The less you are a coder-programmer-individual-contributor, and the more you are an engineer, the more your work will resemble that of a professional detective in some good psychological thriller.
Dude, we've got a body, could be murder.
The main engineering work, if we're talking about mature, result-oriented, and reasonable engineering – feels like detective work, in a quite a mystically complicated case.
You need to interrogate all witnesses, and you also need to interrogate the main suspect (oh, I mean the main stakeholder), whom, by the way, you still have to find because it's not always clear who it is in each specific case.
Besides, you probably have a bunch of "police officers" working with you, some of whom are alcoholics and drug addicts might be extremely inconsistent in their beliefs and difficult to communicate with.
But even if everything is in perfect order with subordinates, each of them individually finds common ground with you – they all see the world in their way, have their own opinion on the project, opinion on who the main suspect is, opinion on what the solution and the ultimate goal should be, while rarely finding this common ground with each other as well as they do with you.
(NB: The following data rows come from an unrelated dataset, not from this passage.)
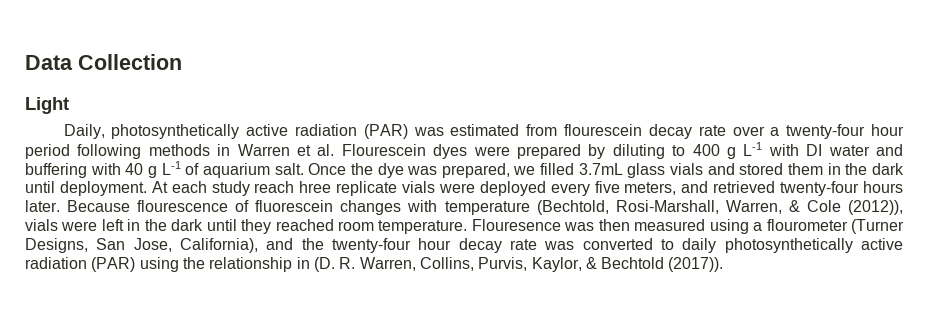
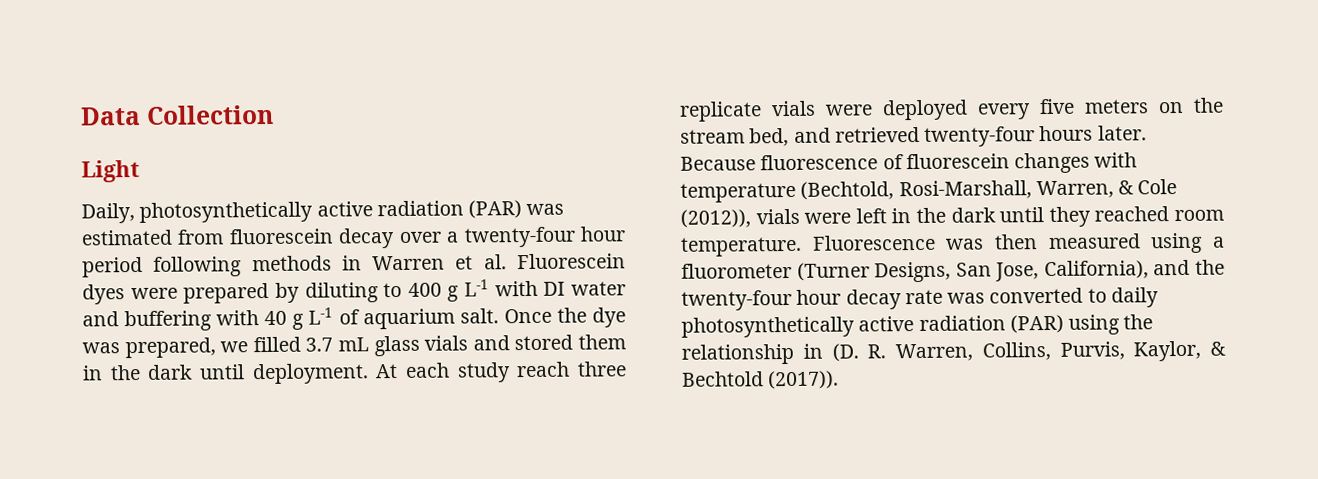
- Daily, photosynthetically active radiation (PAR) was estimated from flourescein decay rate over a twenty-four hour period following methods in Warren et al. Flourescein dyes were prepared by diluting to 400 g L-1 with DI water and buffering with 40 g L-1 of aquarium salt.
+ Daily, photosynthetically active radiation (PAR) was estimated from fluorescein decay over a twenty-four hour period following methods in Warren et al. Fluorescein dyes were prepared by diluting to 400 g L-1 with DI water and buffering with 40 g L-1 of aquarium salt.
- Once the dye was prepared, we filled 3.7mL glass vials and stored them in the dark until deployment.
+ Once the dye was prepared, we filled 3.7 mL glass vials and stored them in the dark until deployment.
- At each study reach hree replicate vials were deployed every five meters, and retrieved twenty-four hours later.
+ At each study reach three replicate vials were deployed every five meters on the stream bed, and retrieved twenty-four hours later.
- Because flourescence of fluorescein changes with temperature (Bechtold, Rosi-Marshall, Warren, & Cole (2012)), vials were left in the dark until they reached room temperature.
+ Because fluorescence of fluorescein changes with temperature (Bechtold, Rosi-Marshall, Warren, & Cole (2012)), vials were left in the dark until they reached room temperature.
- Flouresence was then measured using a flourometer (Turner Designs, San Jose, California), and the twenty-four hour decay rate was converted to daily photosynthetically active radiation (PAR) using the relationship in (D. R. Warren, Collins, Purvis, Kaylor, & Bechtold (2017)).
+ Fluorescence was then measured using a fluorometer (Turner Designs, San Jose, California), and the twenty-four hour decay rate was converted to daily photosynthetically active radiation (PAR) using the relationship in (D. R. Warren, Collins, Purvis, Kaylor, & Bechtold (2017)).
It turns out that the job of such an engineer-detective is not only to punch faces in alleys and drink single malt whiskey with tormented eyes but primarily to make all strategic decisions on solving the case, get all colleagues and suspects to talk to each other in common language, put them in their places, in the sense that the case successfully moves toward resolution and everyone is happy with their work, and the bosses with the clearance rate.
LLMs are simply not capable of such detective work, and in my stupidity, working with Cursor for some time, I stubbornly tried to communicate with it in such an engineering language (well, it's interesting to test the limits, right?), because it seems that's why they gave the ability to add different files for context in the chat... 🤔
After adding all related modules, describing architectural issues in quite detail, Cursor too often starts to seriously drizzle.
Interestingly, switching to the tab with regular Sonnet, and asking a question in almost the same format, but apparently without some "project context" (that Cursor might somehow collect under the hood) often gives sensible answers.
For this reason, I stopped struggling and tried to ask flatter, more specific requests, more and more often in chat mode, not "composer/agent", just the same way I was working with Sonnet, before I had started to use Cursor.
Besides that, and this is very important – an LLM will never "argue" with you.
All your instructions, right or wrong, the LLM happily takes to work, leading you down an increasingly crooked path. So if we don't have a circuit braking mechanism in our mind for self-reflection, to at least somehow try to check our hypotheses regarding some piece of project design before blindly giving them to the LLM to work on - we're completely screwed.
Here I had the thought that I maybe could stuff something like - NEVER AGREE RIGHT AWAY with my hypotheses in `.cursorrules`, but I sense that this might only make things even worse.
If you ask the LLM very specifically, as flat as possible, precisely, but moderately detailed (roughly as a good senior assigns a task to a good junior) - the results are almost always impressive.
Enthusiastic moans might scare with the potential volume of new shit code and the new speed of generating this crappy code. But they don't scare, because there's already more than enough of such code. We did train LLMs on something after all :)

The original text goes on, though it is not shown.